A minute or two with no power is of no consequence. When grid power comes back, I break the connection with the generator, cutting all power to my loads again, and then flip the switch back to the grid.

Why?

Because the generator and grid are not synchronized – marching in step. What happens otherwise? Boom! Fireball. It is essentially taking voltages that could be vastly out of sync and slamming them together like two trains on the same track going in opposite directions or vastly different speeds in the same direction.

For-Instance Bogusness #2: Distributed Resources

In the 1980s, we had computer labs with rows and rows of IBM desktop computers sold by Charlie Chaplin, or rows and rows of Apples, Apple IIs, Apple IIes, or Macintoshes. They all stood alone with no connection to anything except a wall socket. Actually, prior to that, since processing power was so expensive, we had mainframes in client/server format. This is what I had to suffer through to fake and hobble my way through FORTRAN class. The psychological scars were so bad I was terrified of the Charlie Chaplin PC.

After the desktop revolution, we started networking computers because wouldn’t it be cool to share files without running floppy disks around? Then we started getting larger and larger servers for more and more data.

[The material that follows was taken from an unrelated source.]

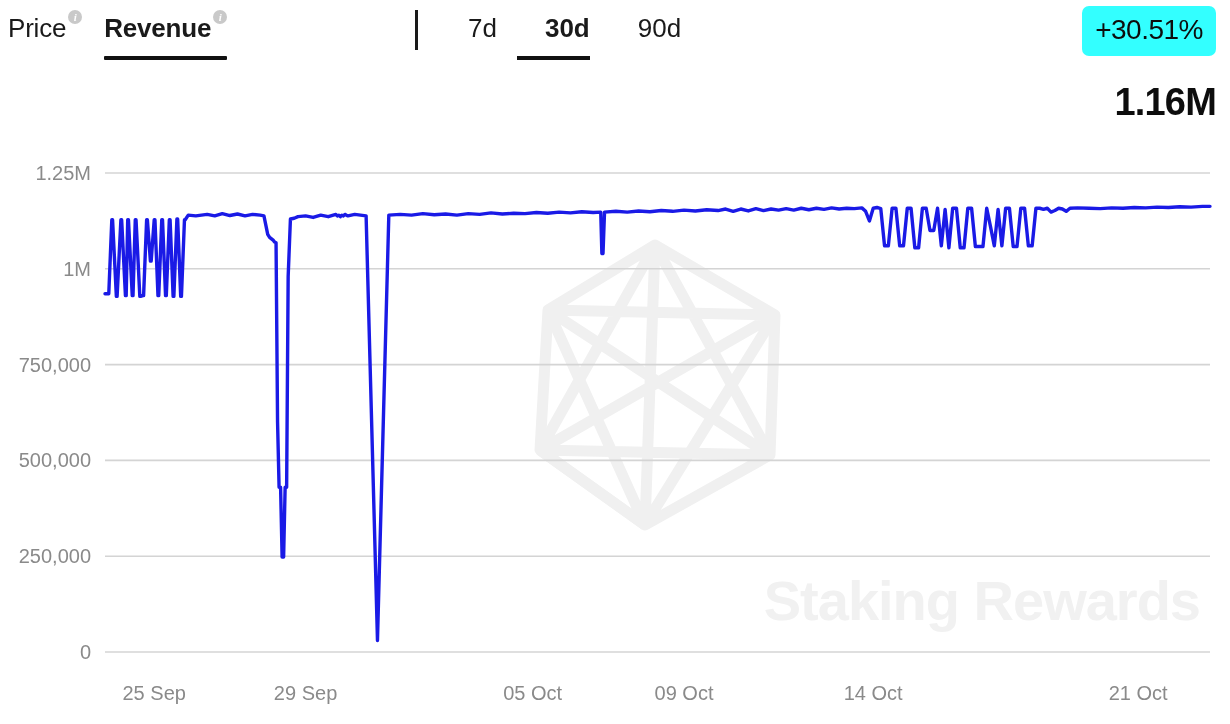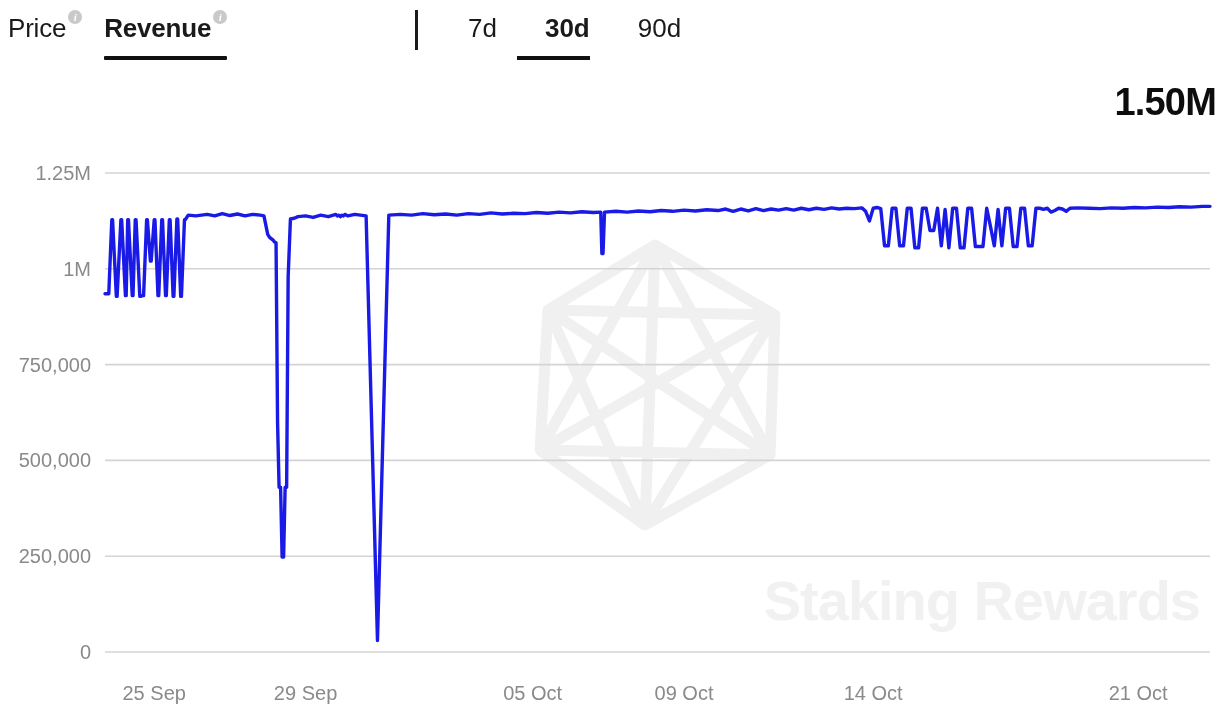"+30.51%" div.badge { html: none -> <div>+30.51%</div> }
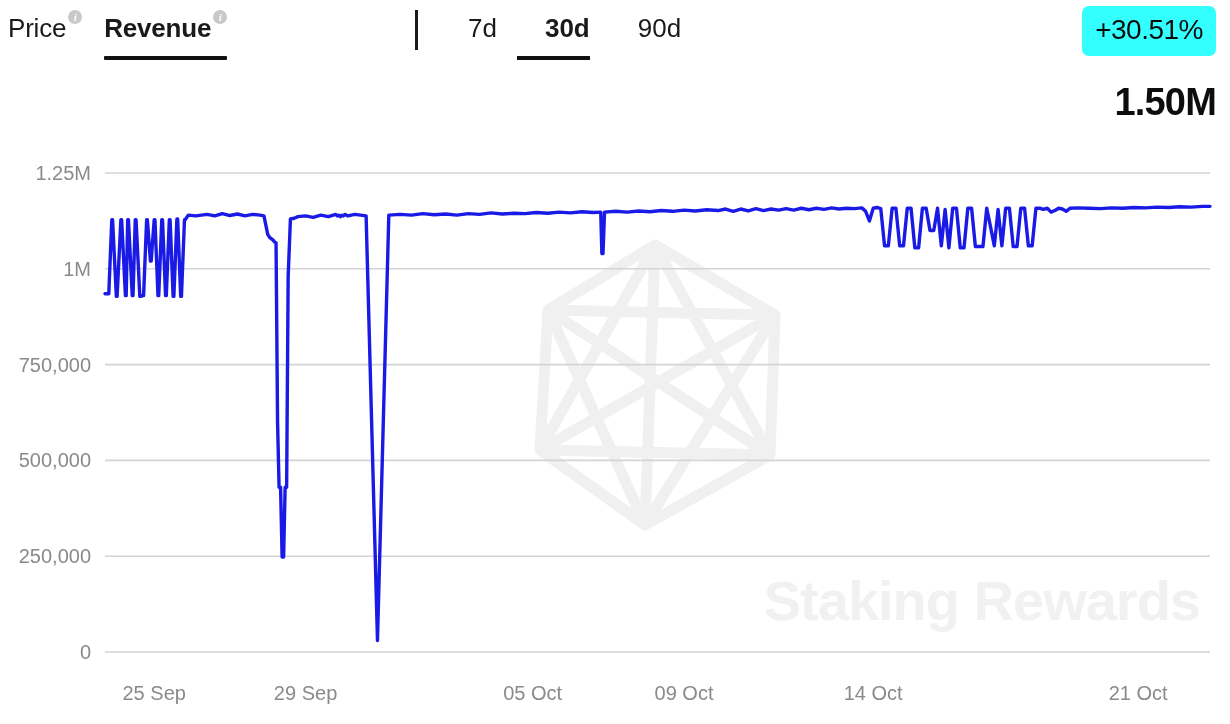"1.50M" div.big-value { text: 1.50M -> 1.16M }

Now where are things headed? To the cloud. Companies are ditching servers and instead centralizing it all in somebody else’s massive data center(s). Box, Dropbox, Amazon Cloud, and Google Drive are just a few storage alternatives. Applications run in the cloud too, of course.

What does this all resemble? The conventional power grid. Exactly. It is centralized for redundancy of equipment, location, and power supply, so there is no interruption, very much like the obligation to serve under which utilities operate. It is also done for economies of scale so customers can focus on their business and not dinking around with equipment.

It makes no sense in any economic model or trend to start scattering little dinky servers all over the place and putting out bids for 20 GB of photo storage on the server in Jeff Ihnen’s basement. Why would anyone do that? Why or how is the electrical grid different in any way?

The way I see it, people can have their DERs, which are just like this Dell E7250 laptop into which I’m pounding this blog. If the power goes out and I lose internet in my house, I limp by with what I have on this machine.

The cell tower has DER to maintain power and customer service during a power outage. I connect with that DER-powered data resource with my phone and tether to my laptop. I’m back on the internet like the farmer’s DER. If my outage is longer than my device batteries can handle, I have a small gasoline-powered DER in my garage, and I can keep going. Have I done this? Arrr, you better believe it!

This is far, far different than running my own power plant with extra power to sell to the grid and having my own oversized computer capacity to lease to others. I could literally list 50 reasons why the business case for the DER energy internet of things makes no sense at all. Using DER for backup and as a demand response resource is worth considering but is expensive to put in place and deploy.